* _ABOUT THIS EXERCISE_: Quote all lines below exactly. Images stay out.

* _SOURCE RECORDS_:
====
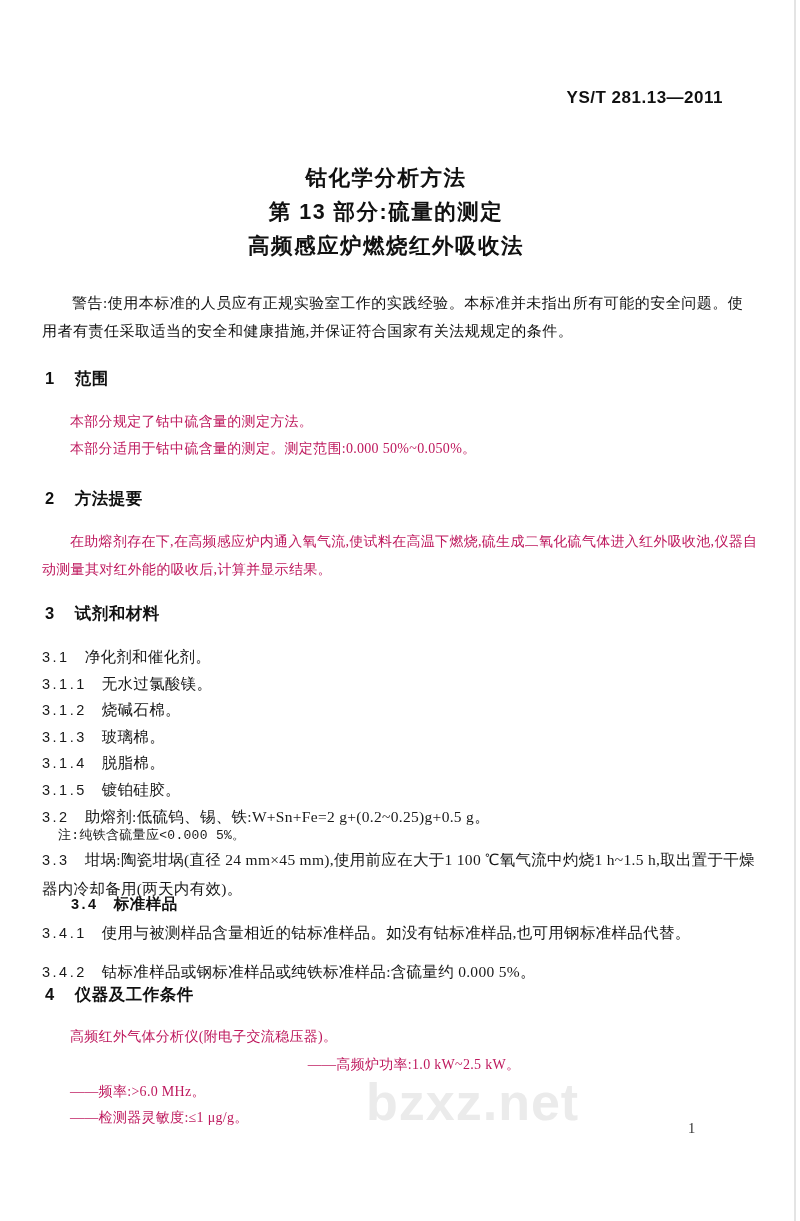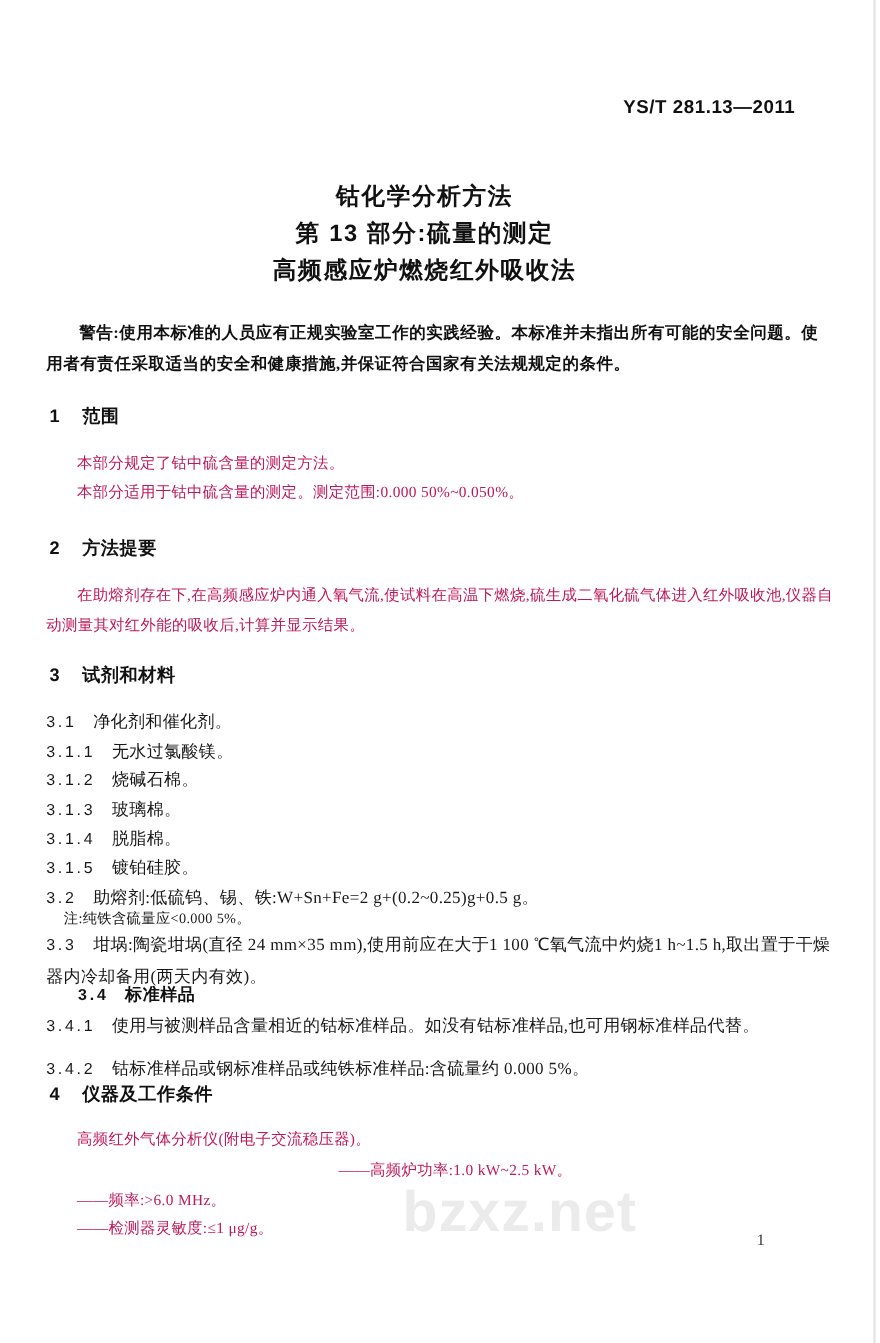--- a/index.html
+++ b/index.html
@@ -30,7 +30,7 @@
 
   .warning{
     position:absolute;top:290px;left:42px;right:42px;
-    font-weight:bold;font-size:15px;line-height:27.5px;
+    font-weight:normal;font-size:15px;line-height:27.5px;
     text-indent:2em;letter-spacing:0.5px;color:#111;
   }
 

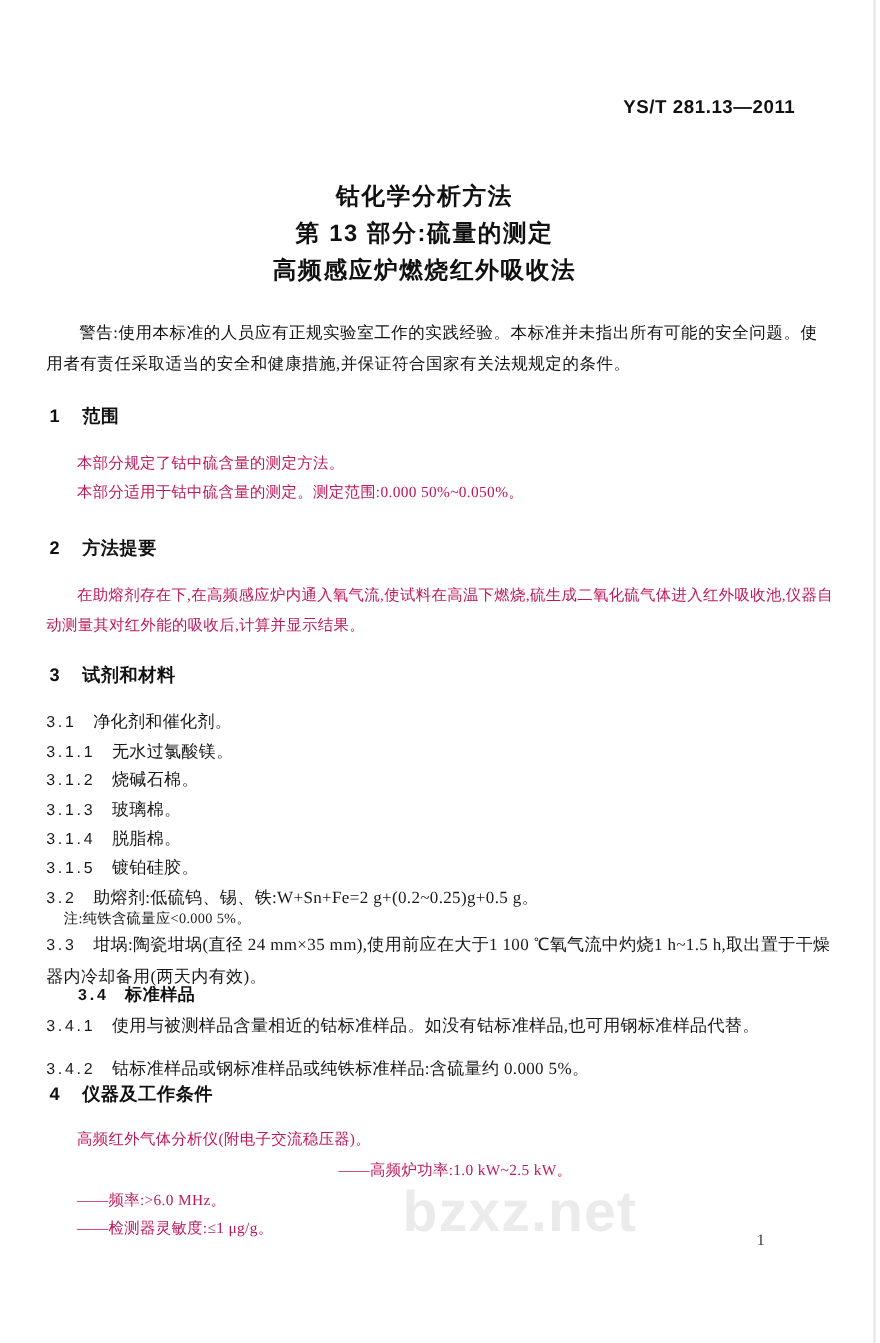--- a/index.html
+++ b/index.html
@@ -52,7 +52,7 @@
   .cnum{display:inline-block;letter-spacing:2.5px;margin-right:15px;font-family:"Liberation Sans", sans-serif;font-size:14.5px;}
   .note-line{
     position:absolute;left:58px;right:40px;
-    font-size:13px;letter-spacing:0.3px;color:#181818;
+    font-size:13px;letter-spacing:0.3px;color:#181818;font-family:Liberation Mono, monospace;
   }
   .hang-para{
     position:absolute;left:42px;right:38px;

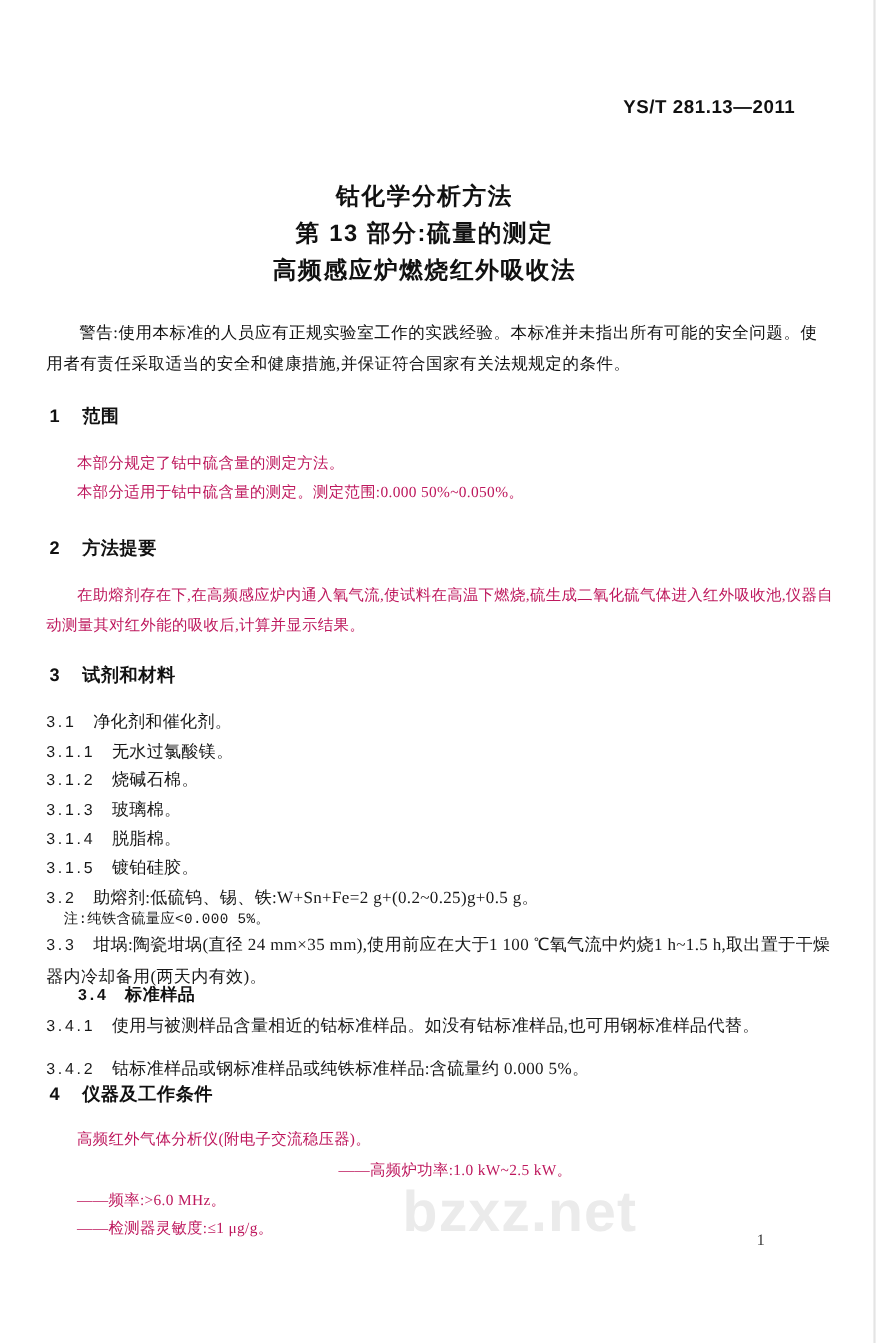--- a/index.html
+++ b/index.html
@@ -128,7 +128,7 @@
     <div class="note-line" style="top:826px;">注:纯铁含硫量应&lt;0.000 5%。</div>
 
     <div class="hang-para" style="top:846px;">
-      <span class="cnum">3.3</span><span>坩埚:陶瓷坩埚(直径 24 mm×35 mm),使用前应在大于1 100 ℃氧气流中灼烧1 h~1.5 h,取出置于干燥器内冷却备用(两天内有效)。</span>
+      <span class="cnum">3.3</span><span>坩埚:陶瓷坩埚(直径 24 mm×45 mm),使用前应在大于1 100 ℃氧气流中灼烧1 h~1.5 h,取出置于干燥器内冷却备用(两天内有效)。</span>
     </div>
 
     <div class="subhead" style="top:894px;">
====
* _ANSWER SPACE_:
--- a/index.html
+++ b/index.html
@@ -30,7 +30,7 @@
 
   .warning{
     position:absolute;top:290px;left:42px;right:42px;
-    font-weight:bold;font-size:15px;line-height:27.5px;
+    font-weight:normal;font-size:15px;line-height:27.5px;
     text-indent:2em;letter-spacing:0.5px;color:#111;
   }
 

--- a/index.html
+++ b/index.html
@@ -52,7 +52,7 @@
   .cnum{display:inline-block;letter-spacing:2.5px;margin-right:15px;font-family:"Liberation Sans", sans-serif;font-size:14.5px;}
   .note-line{
     position:absolute;left:58px;right:40px;
-    font-size:13px;letter-spacing:0.3px;color:#181818;
+    font-size:13px;letter-spacing:0.3px;color:#181818;font-family:Liberation Mono, monospace;
   }
   .hang-para{
     position:absolute;left:42px;right:38px;

--- a/index.html
+++ b/index.html
@@ -128,7 +128,7 @@
     <div class="note-line" style="top:826px;">注:纯铁含硫量应&lt;0.000 5%。</div>
 
     <div class="hang-para" style="top:846px;">
-      <span class="cnum">3.3</span><span>坩埚:陶瓷坩埚(直径 24 mm×35 mm),使用前应在大于1 100 ℃氧气流中灼烧1 h~1.5 h,取出置于干燥器内冷却备用(两天内有效)。</span>
+      <span class="cnum">3.3</span><span>坩埚:陶瓷坩埚(直径 24 mm×45 mm),使用前应在大于1 100 ℃氧气流中灼烧1 h~1.5 h,取出置于干燥器内冷却备用(两天内有效)。</span>
     </div>
 
     <div class="subhead" style="top:894px;">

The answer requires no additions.